─── TASK INPUTS

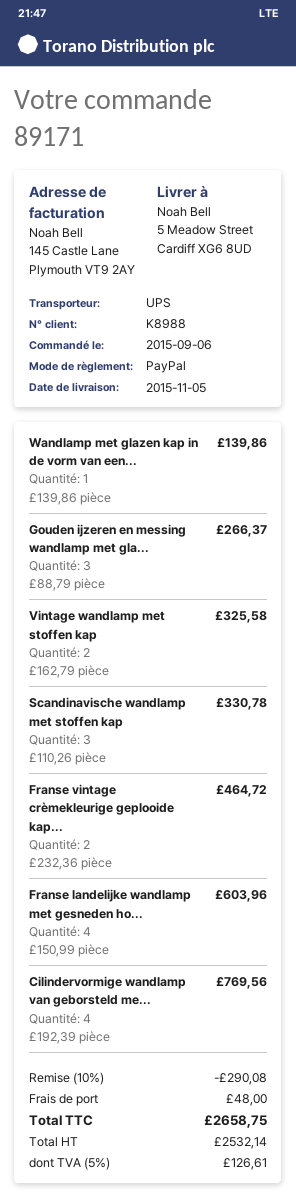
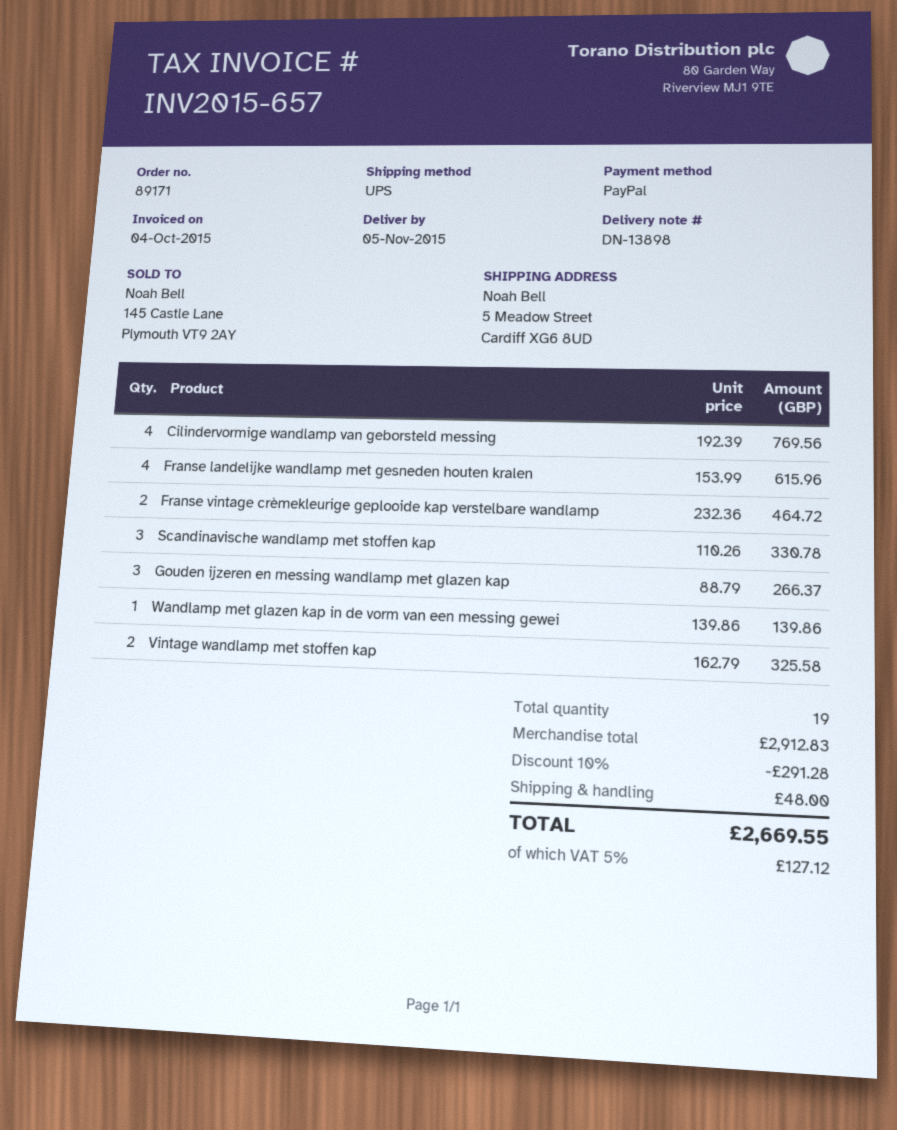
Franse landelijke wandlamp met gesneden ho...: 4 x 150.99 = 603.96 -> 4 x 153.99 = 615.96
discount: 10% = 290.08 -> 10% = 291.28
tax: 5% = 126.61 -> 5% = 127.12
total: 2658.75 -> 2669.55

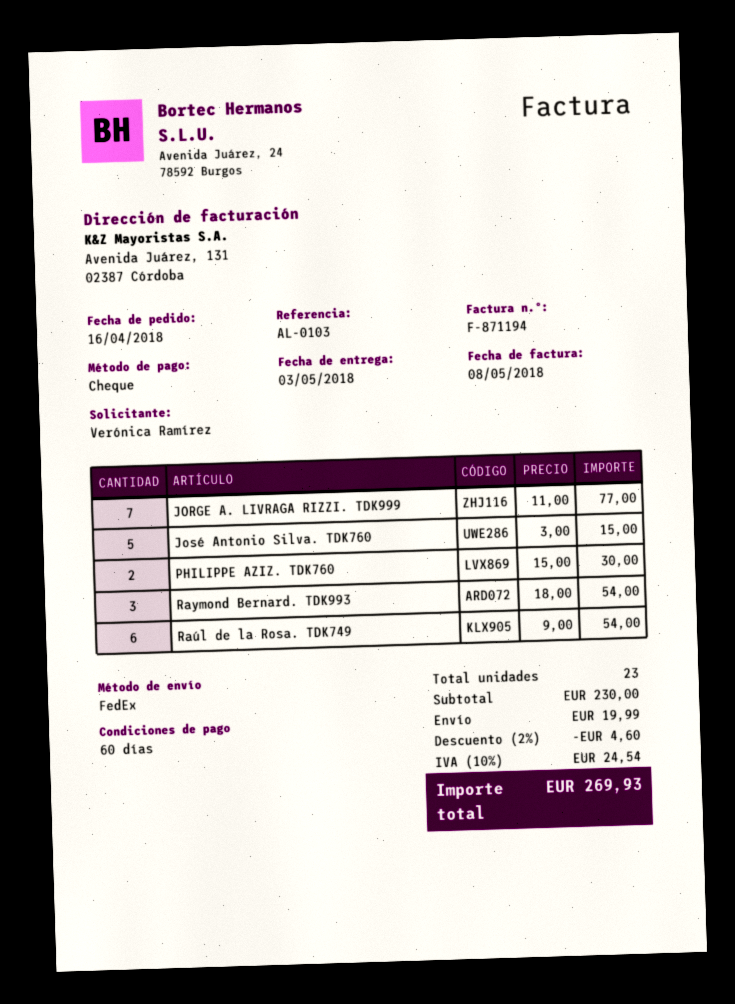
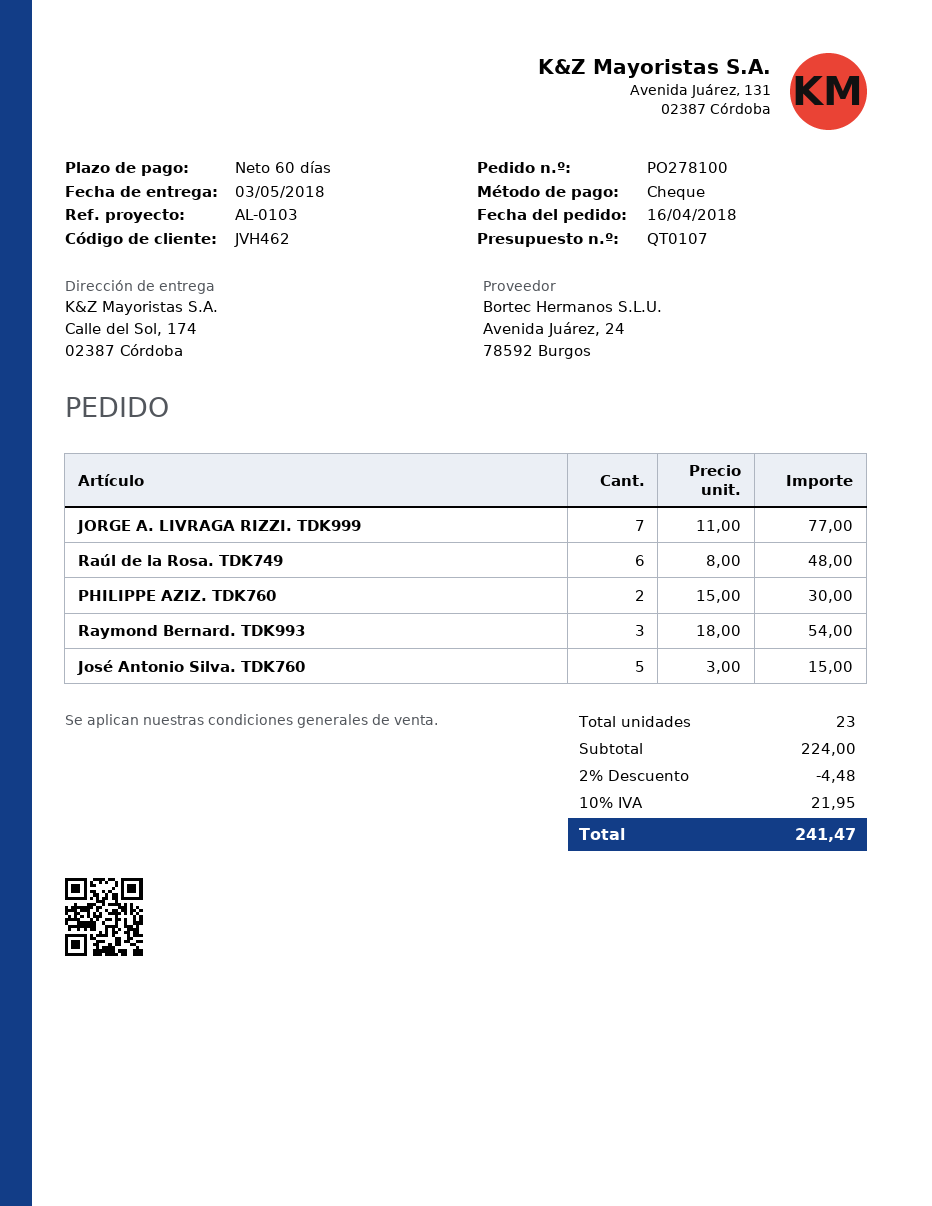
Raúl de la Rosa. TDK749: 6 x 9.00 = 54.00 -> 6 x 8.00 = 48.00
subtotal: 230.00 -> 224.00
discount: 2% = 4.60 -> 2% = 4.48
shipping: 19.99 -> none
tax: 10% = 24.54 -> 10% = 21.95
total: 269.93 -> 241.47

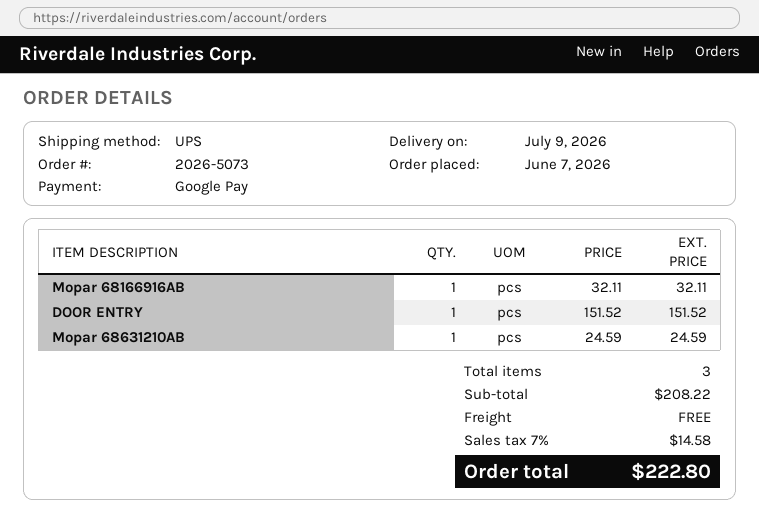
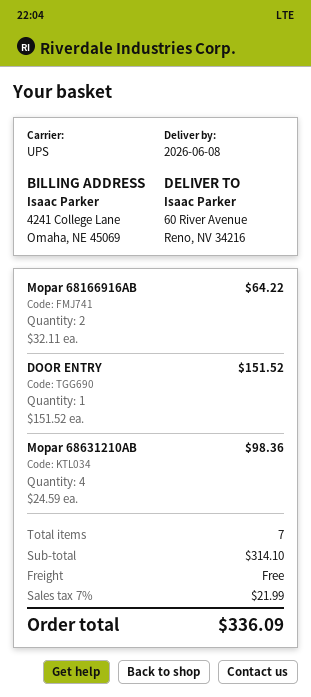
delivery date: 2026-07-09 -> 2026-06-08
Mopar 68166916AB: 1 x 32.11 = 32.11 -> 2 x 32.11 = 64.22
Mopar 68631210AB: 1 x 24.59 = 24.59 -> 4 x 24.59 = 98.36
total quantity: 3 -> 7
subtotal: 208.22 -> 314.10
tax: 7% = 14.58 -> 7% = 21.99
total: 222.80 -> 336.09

──────

Word for word, give again the lines from the first entry to the line with "delivery date: 2026-07-09 -> 2026-06-08", inclusive. Exclude the pictures.

Franse landelijke wandlamp met gesneden ho...: 4 x 150.99 = 603.96 -> 4 x 153.99 = 615.96
discount: 10% = 290.08 -> 10% = 291.28
tax: 5% = 126.61 -> 5% = 127.12
total: 2658.75 -> 2669.55

Raúl de la Rosa. TDK749: 6 x 9.00 = 54.00 -> 6 x 8.00 = 48.00
subtotal: 230.00 -> 224.00
discount: 2% = 4.60 -> 2% = 4.48
shipping: 19.99 -> none
tax: 10% = 24.54 -> 10% = 21.95
total: 269.93 -> 241.47

delivery date: 2026-07-09 -> 2026-06-08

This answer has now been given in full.